Graham Paige on the Beach

Koala Beach

 Kola Beach is a very picturesque cove with a look of the South Seas and an atypical (for Agonda) high end clientele. To get there, we waded across an estuary and climbed up over a steep headland offering an elevated view of Agonda and down again on to a small beach.  A strip of sand is bordered by the sea on one side and a fresh water lagoon on the other.  Framed artistically by leaning palm trees, surf spraying over stark black rocks.  The scene is so perfect it looks landscaped – at the edge of the beach, canvas white and green “huts” are distributed among the trees and a palm-canopied café with comfortable bamboo chairs face the ocean.  There is an air of exclusivity, confirmed when we discover the price of the huts.  Sitting among the privileged at the café, we feel like crashers to a celebrity wedding.  

Lagoon

As the sun begins to sink in the sky, a throng of men, women and children emerge from their huts and march toward the lagoon.  It’s time for the evening swim.  Have we broken through the time barrier and landed in postwar Britain at a Butlin’s Holiday Camp or a Communist Russia summer retreat beside the Black Sea?  It’s time to return to the plebian familiarity of Agonda.  As we reach the estuary the tide has come in – hoisting cameras and water bottles on our heads we wade across not knowing how deep the swirling waters are.  The sun sets over the water as we complete the journey back up Agonda beach and arrive at our guesthouse in the dusk.


Dinner after Koala Beach 


We’ve only met one other Argentinean before in India– he was a crazed pothead in McLeod Gunj who thought the lack of Internet service was a sabotage attack of the Indian Government.  Herman  is quite different.  He and his wife have been on the road for twelve years, driving an old Graham Paige car made in the USin the late 1920s.  During this time she’s given birth to four children, the first an 11 year old boy was born in North Carolina enroute to Alaska, the last Wallaby in Australiatwo years ago.   The car is in pristine condition, and has been customized for their needs.  The four children sleep on a wooden platform fixed to the roof of the car, the parents sleep in inside the car.  A trunk is fixed to the back of the car and opens out to form a table with shelves to hold all their cooking equipment.  On one side of the car, sits a cooking stove.

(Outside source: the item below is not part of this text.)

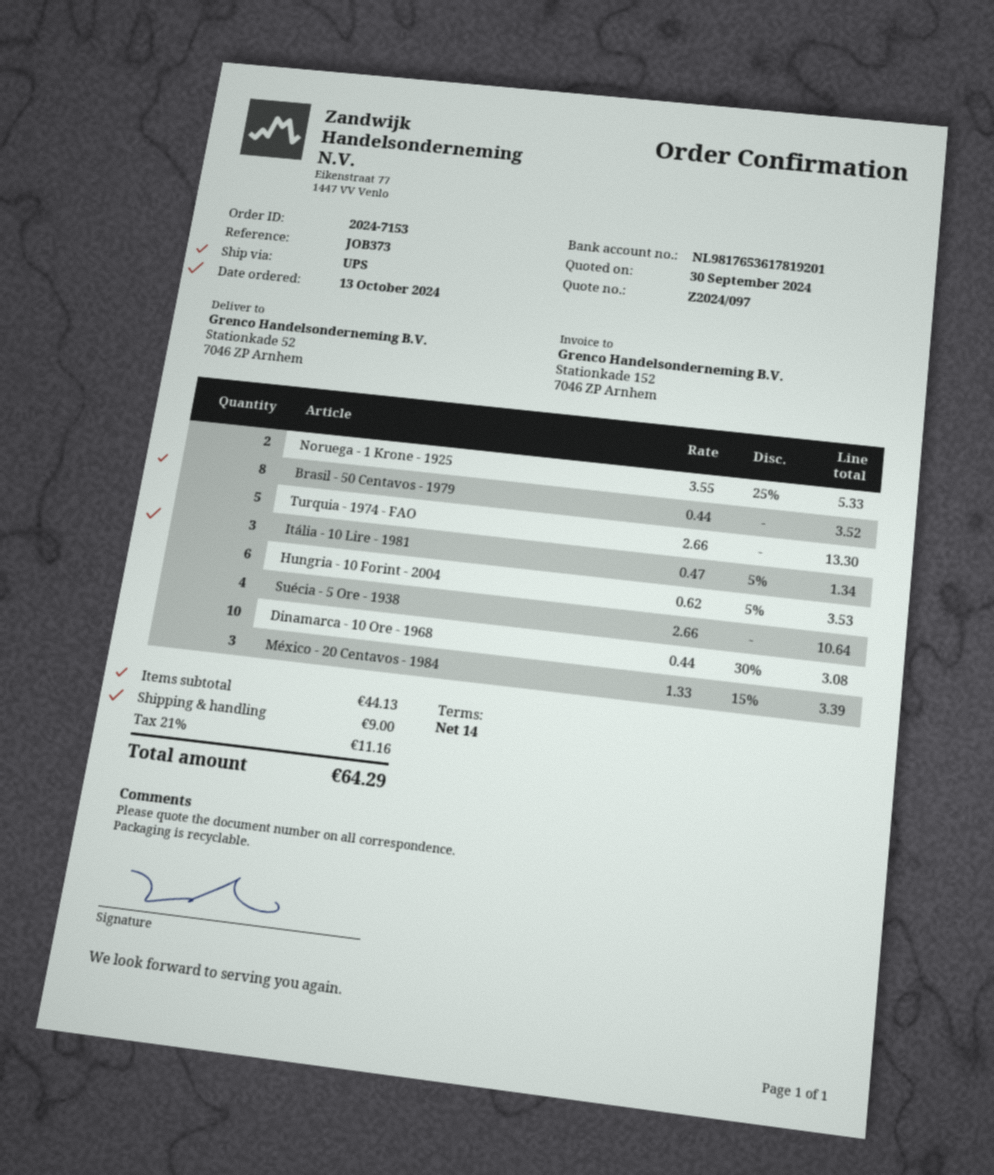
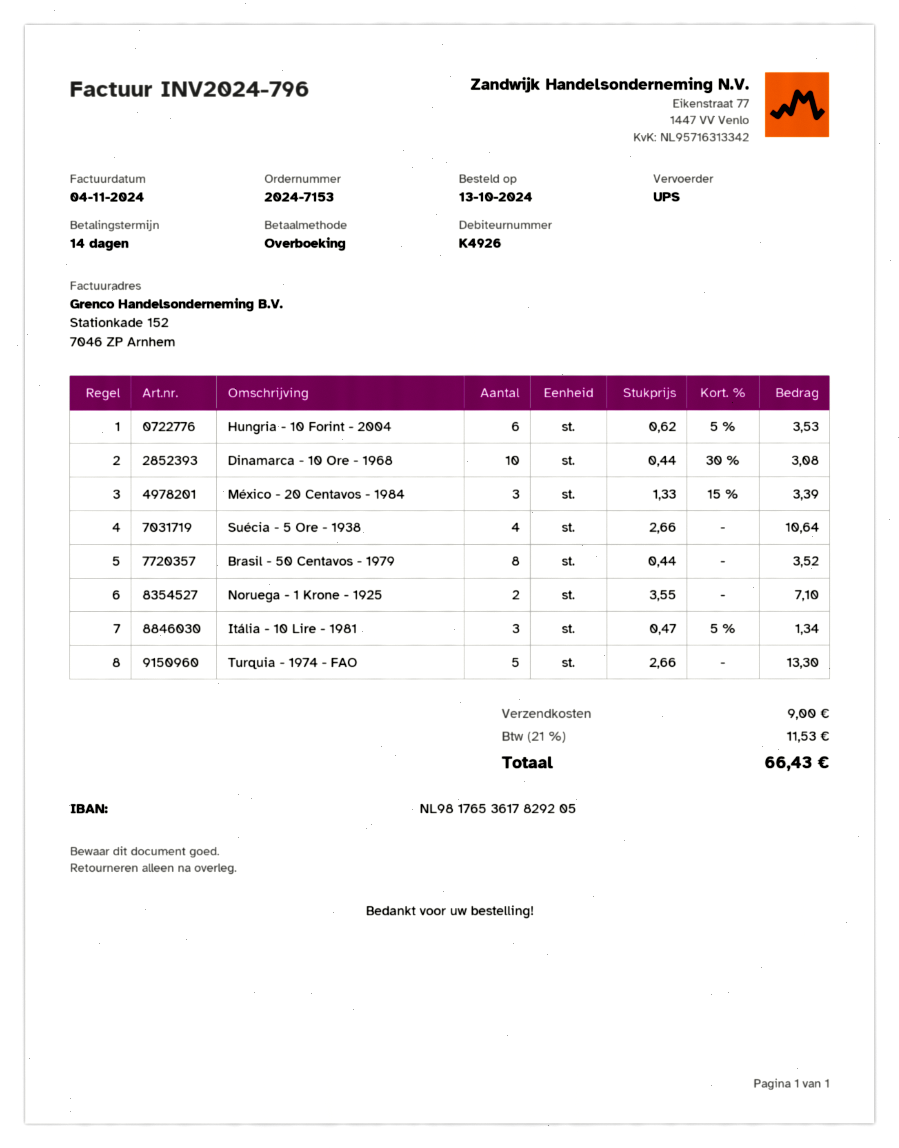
bank account: NL9817653617819201 -> NL9817653617829205
Noruega - 1 Krone - 1925: 2 x 3.55 - 25% = 5.33 -> 2 x 3.55 = 7.10
tax: 21% = 11.16 -> 21% = 11.53
total: 64.29 -> 66.43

Zapp Family and Graham Paige


Herman and Paloma Tinkering 

Herman wrote a book describing the first phase of their travels – to Alaskaand then through South America – self published it in China.  He says proceeds from the book, “Spark Your Dream” finance their journey.  His wife handles a web site and publicity.  While in the US, the family was on Good Morning America, and NPR.  All along the way, they attract people who support their venture, charging nothing to fix the car, providing free passage from one country to another by boat etc. Herman quotes “The worst the road, the friendlier the people; the better the road, the more distant the people.”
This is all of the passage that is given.